Memang tidak berlebihan jika dikatakan bahwa peradilan Indonesia saat ini masih suatu peradilan ”yang tidak masuk akal”. Banyak faktor sebagai kausanya dan termasuk karena adanya penyiksaan itu. Kausa itu antara lain karena praktek koruptif akibat kelemahan dan atau ketiadaan sistem untuk akuntabilitas.
Karena itu, kalau dikaji lebih jauh saya yakin kita akan menemukan yang lebih dari sekedar penyiksaan. Tapi penyiksaan itu sendiri dalam bentuk verbal seperti pengancaman, pembiaran dalam proses peradilan dlsb sangat eksis. Misalnya ”overcrowding” dalam LP dan Rutan menjadi sumber penyiksaan sehari-hari. Dari pengamatan saya pribadi penyiksaan itu sendiri hanya buah dari sebab ”fruit of the poisenous tree”. Selama “pohon”nya itu tidak disehatkan maka selama itu pula buah-buah beracun itu akan ada setiap saat.
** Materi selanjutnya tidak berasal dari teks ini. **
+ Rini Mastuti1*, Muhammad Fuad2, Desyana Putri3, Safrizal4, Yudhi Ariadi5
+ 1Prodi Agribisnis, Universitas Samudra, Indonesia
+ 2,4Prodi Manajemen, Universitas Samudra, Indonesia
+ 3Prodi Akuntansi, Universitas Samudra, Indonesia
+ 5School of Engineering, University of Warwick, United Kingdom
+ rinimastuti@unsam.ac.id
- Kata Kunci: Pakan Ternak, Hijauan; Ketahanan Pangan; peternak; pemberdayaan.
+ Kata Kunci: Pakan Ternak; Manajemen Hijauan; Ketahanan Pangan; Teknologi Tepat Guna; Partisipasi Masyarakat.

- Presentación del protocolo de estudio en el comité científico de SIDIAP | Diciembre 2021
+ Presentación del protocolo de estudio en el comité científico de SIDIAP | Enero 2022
Dengan kata lain, ada masalah struktural di belakangnya yakni pola hubungan antara sub-sistem dalam sistem peradilan kita. Sebagai ilustrasi dalam RKUHAP saat ini, mekanisme restorative justice (”RJ”) sudah ada dalam rancangan untuk penyidik, penuntut-umum dan pengadilan tanpa mengetahui atau menjelaskan terlebih dahulu apa jenis ”mesin” (RJ) itu. Dengan kata lain, yang akan dibangun bukan sistem (mesin) tapi mekanisme (kekuasaan). Secara implisit peradilan Indonesia ke depan jika RKUHAP sekarang disetujui dan diundangkan akan berasaskan ”personal, parsial, subyektif dan unfair”. Karena itu harus diperbaiki secara mendasar dan bahwa KUHAP baru sudah harus ada mendampingi KUHP Januari tahun 2026 menjadi suatu pembenaran rancangan sekalipun salah.
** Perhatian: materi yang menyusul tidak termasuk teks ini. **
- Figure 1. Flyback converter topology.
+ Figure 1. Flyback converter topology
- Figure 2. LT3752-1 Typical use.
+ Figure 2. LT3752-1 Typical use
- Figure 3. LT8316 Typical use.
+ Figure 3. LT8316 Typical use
Adanya fakta penyiksaan dalam peradilan, setidaknya itu yang dikonstatasi dalam ”HASIL INDEKSASI PUTUSAN PENGADILAN YANG MENGANDUNG DUGAAN TERJADINYA PRAKTIK KEKERASAN DALAM PROSES PERADILAN PIDANA INDONESIA” oleh LeIP itu. Hasil indeksasi ini juga diindikasikan oleh berbagai survey media massa, misalnya Kompas, bahwa kepuasaan terhadap peradilan masih rendah.
Pada tahun 1998, konfirmasi akan adanya penyiksaan ini juga sudah disadari pemerintah. Karena itu Indonesia meratifikasi UN Convention Against Torture and Other Cruel, Inhuman or Degradding Treatment or Punishment (“CAT”) yang diterima Masyarakat Internasional sejak tahun 1975. Indonesia meratifikasinya dengan UU No 5 Tahun 1998.
Dalam pertimbangannya dinyatakan, mengapa CAT itu diratifikasi karena “Suatu masyarakat Indonesia yang tertib, teratur, dan berbudaya akan mampu mewujudkan upaya bersama untuk memelihara perdamaian, ketertiban umum, dan kemakmuran dunia serta melestarikan peradaban umat manusia.” Pengesahan dan pelaksanaan isi Konvensi secara bertanggungjawab menunjukkan kesungguhan Indonesia dalam upaya pemajuan dan perlindungan HAM, khususnya hak bebas dari penyiksaan. Hak ini juga akan lebih meningkatkan citra positif Indonesia di dunia internasional dan memantapkan kepercayaan masyarakat internasional terhadap Indonesia.
Kemudian dalam penjelasan selanjutnya dinyatakan, bahwa CAT, “pada dasarnya tidak bertentangan dengan Pancasila, Undang-Undang Dasar 1945, dan peraturan perundang-undangan Republik Indonesia serta selaras dengan keinginan bangsa Indonesia untuk secara terus menerus menegakkan dan memajukan pelaksanaan hak asasi manusia dalam kehidupan berbangsa dan bernegara.”
Sekarang dimanakah masalahnya dan selanjutnya apakah yang bisa dilakukan jika masalah itu ternyata ada. CAT sendiri sudah memberikan panduan, “Each State Party shall take effective legislative, aministrative, judicial…” (vide art 2). Apakah itu sudah terjadi? Dari penelitian LeIP yang disampaikan itu agaknya belum terjadi. Karena itu kemudian memberikan rekomendasi adalah sebagaimana dikutip di bawah ini.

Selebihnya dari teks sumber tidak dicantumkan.